Version comparison data
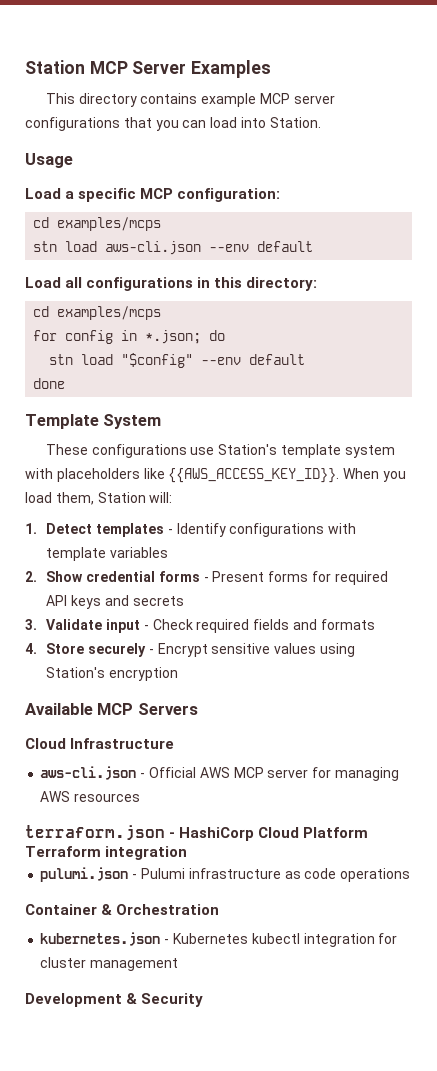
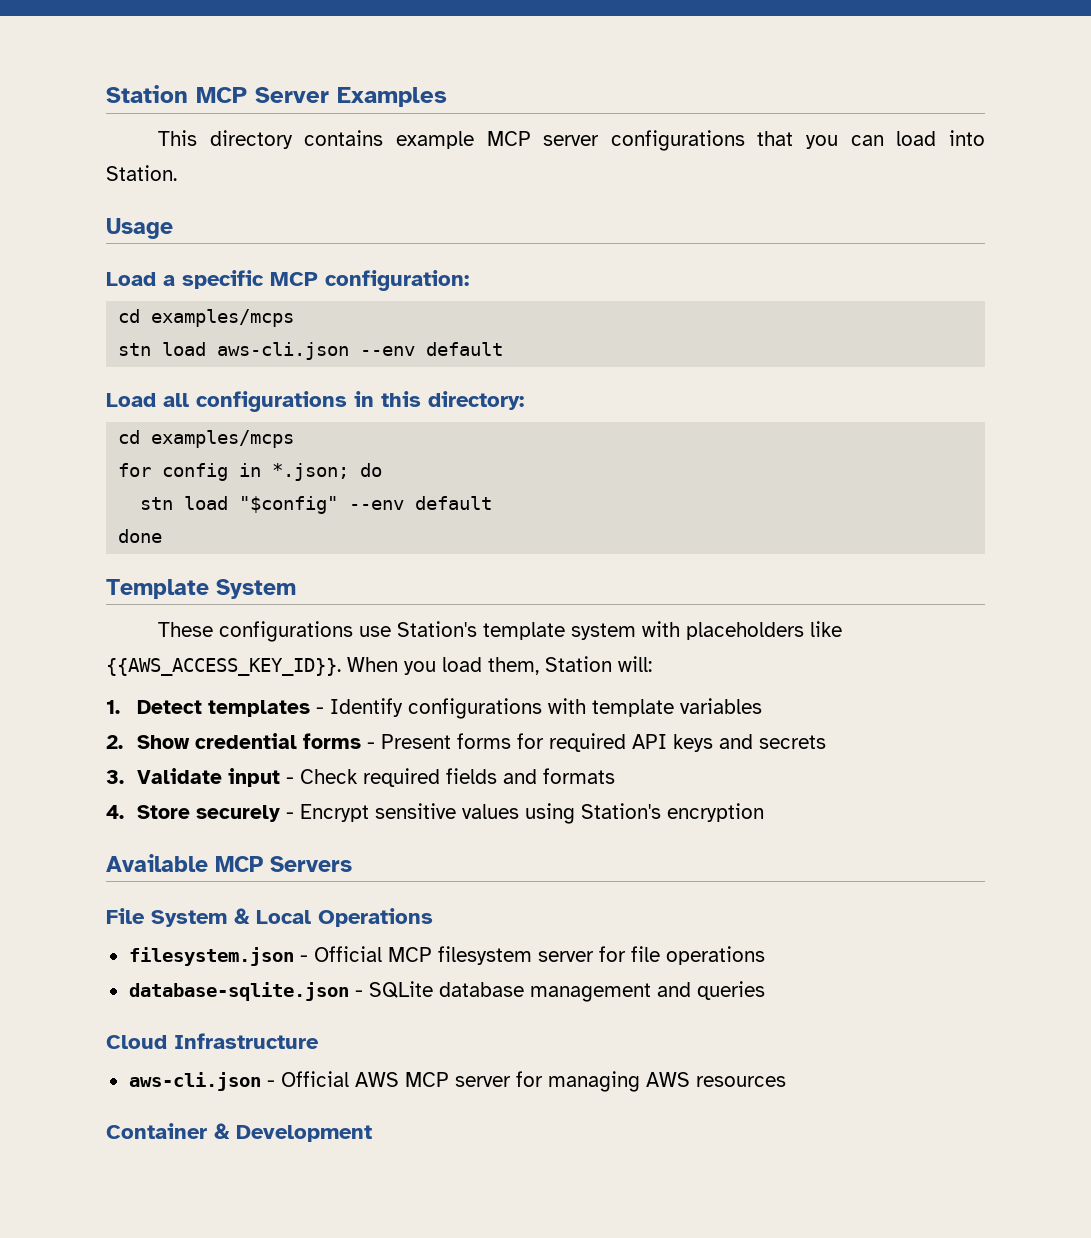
+ File System & Local Operations
+ filesystem.json - Official MCP filesystem server for file operations
+ database-sqlite.json - SQLite database management and queries
- terraform.json - HashiCorp Cloud Platform Terraform integration
- pulumi.json - Pulumi infrastructure as code operations
- Container & Orchestration
- kubernetes.json - Kubernetes kubectl integration for cluster management
- Development & Security
+ Container & Development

What the exercise asks: Restate every record exactly, please; do not copy the pictures.

Answer box:
+ File System & Local Operations
+ filesystem.json - Official MCP filesystem server for file operations
+ database-sqlite.json - SQLite database management and queries
- terraform.json - HashiCorp Cloud Platform Terraform integration
- pulumi.json - Pulumi infrastructure as code operations
- Container & Orchestration
- kubernetes.json - Kubernetes kubectl integration for cluster management
- Development & Security
+ Container & Development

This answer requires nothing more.